*What the task requires*. When you have gone through the records, report how many lines include "weight", giving the number and nothing more.

[Start of section]

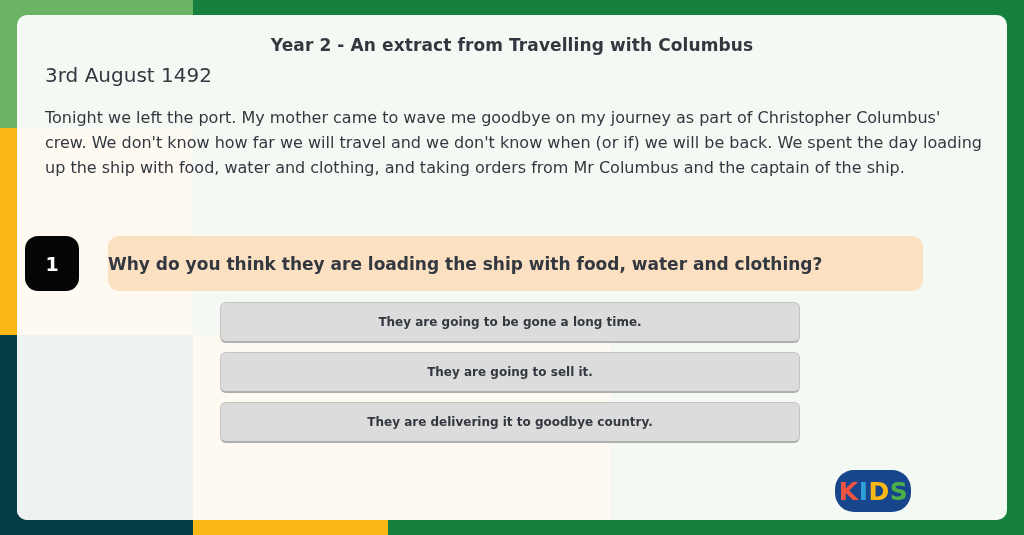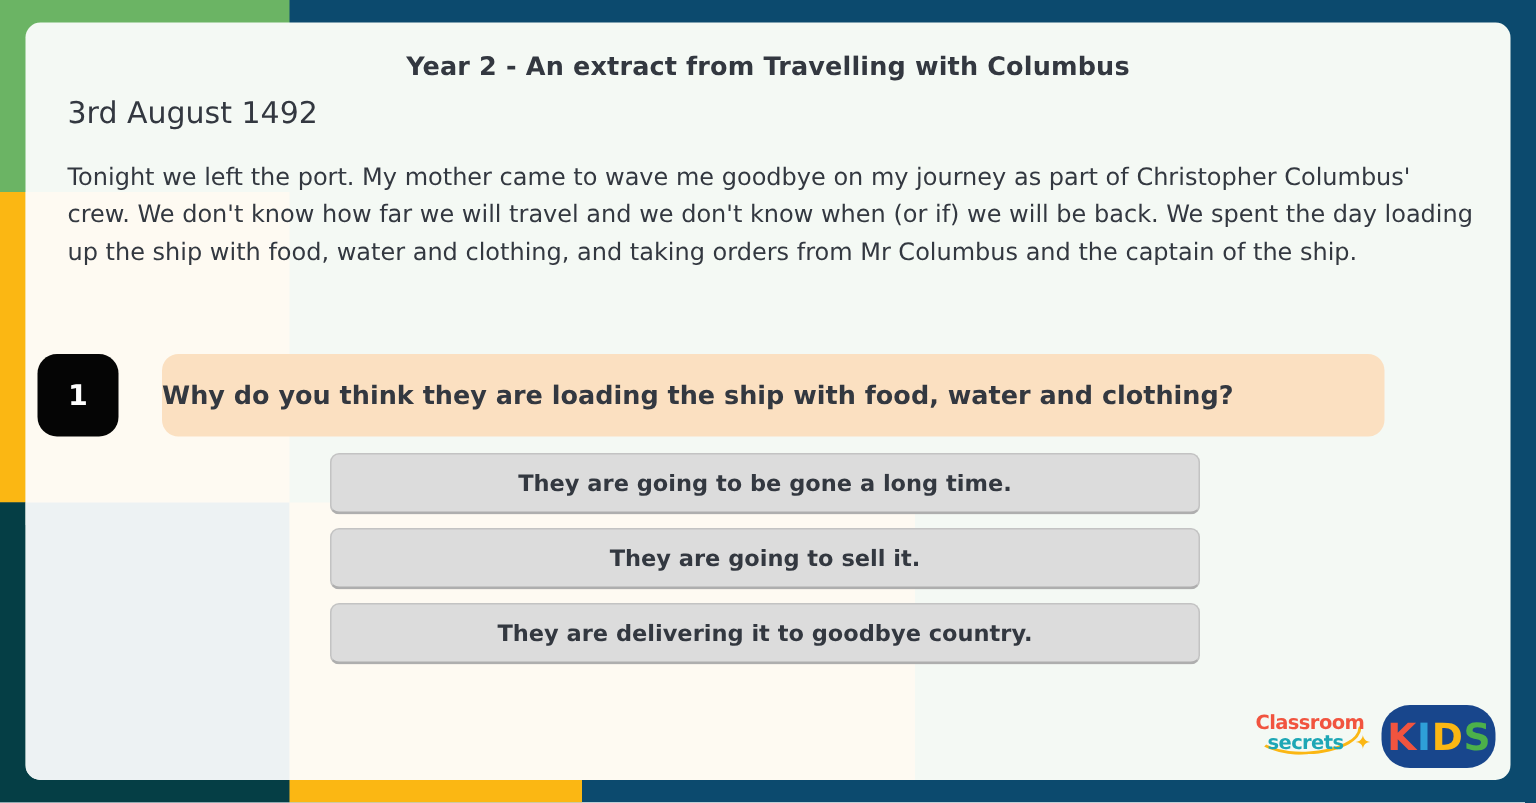--- a/index.html
+++ b/index.html
@@ -11,7 +11,7 @@
   #stage {
     position: relative;
     width: 1024px; height: 535px;
-    background: #0c4a6e;
+    background: #15803d;
   }
 
   

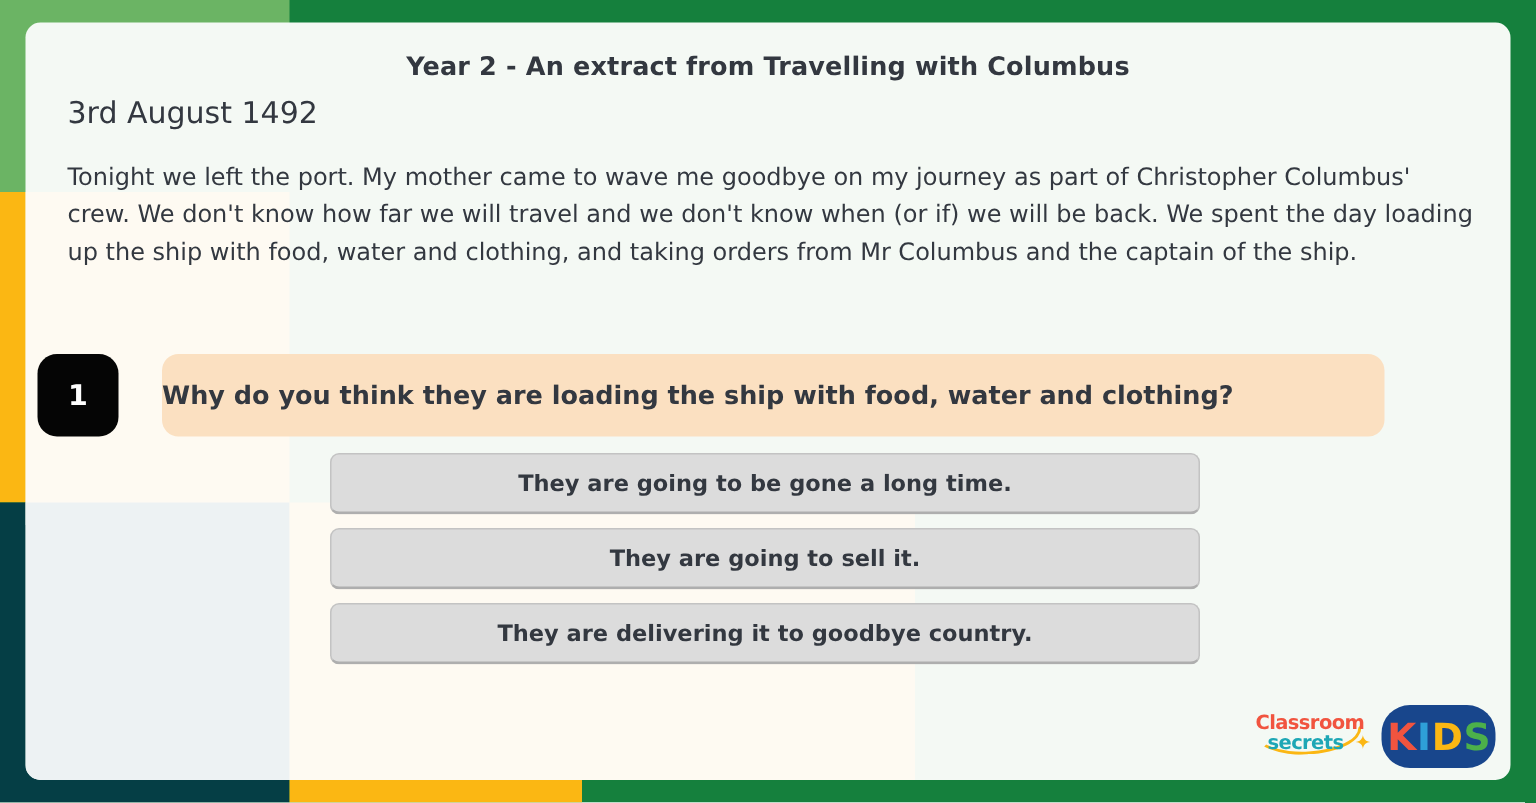--- a/index.html
+++ b/index.html
@@ -105,7 +105,7 @@
     border-bottom: 2px solid #aeaeae;
     border-radius: 6px;
     display: flex; align-items: center; justify-content: center;
-    font-size: 15px; font-weight: bold; color: #333840;
+    font-size: 12px; font-weight: bold; color: #333840;
     cursor: pointer;
   }
 

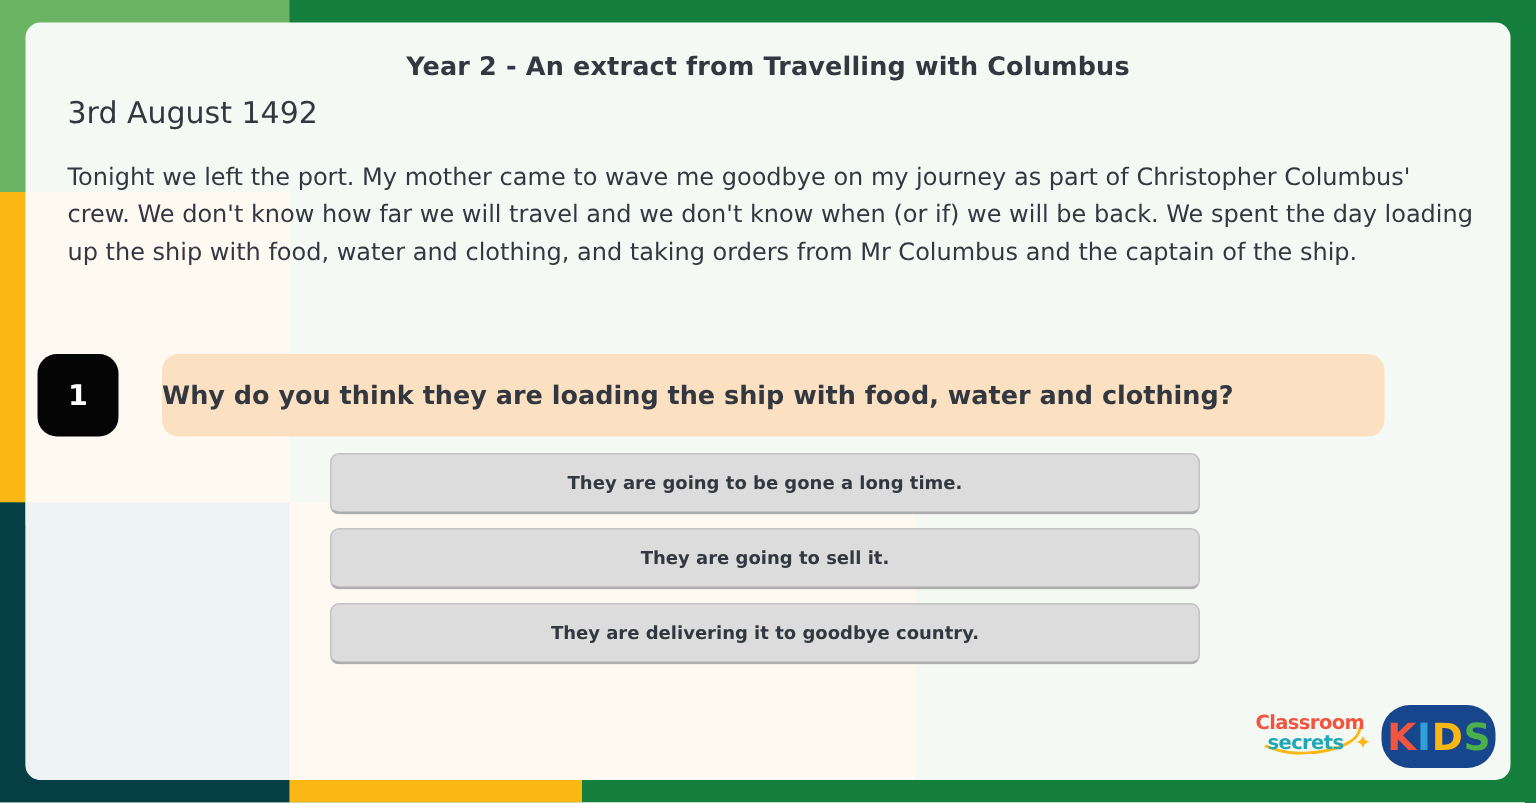--- a/index.html
+++ b/index.html
@@ -194,12 +194,6 @@
     </div>
 
     <div id="logos">
-      <div id="cs-logo">
-        <span id="cs-swoosh"></span>
-        <span id="cs-classroom">Classroom</span>
-        <span id="cs-secrets">secrets</span>
-        <span id="cs-star">✦</span>
-      </div>
       <div id="kids-logo">
         <span class="k">K</span>
         <span class="i">I</span>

[End of section]

*Result of the exercise*. 2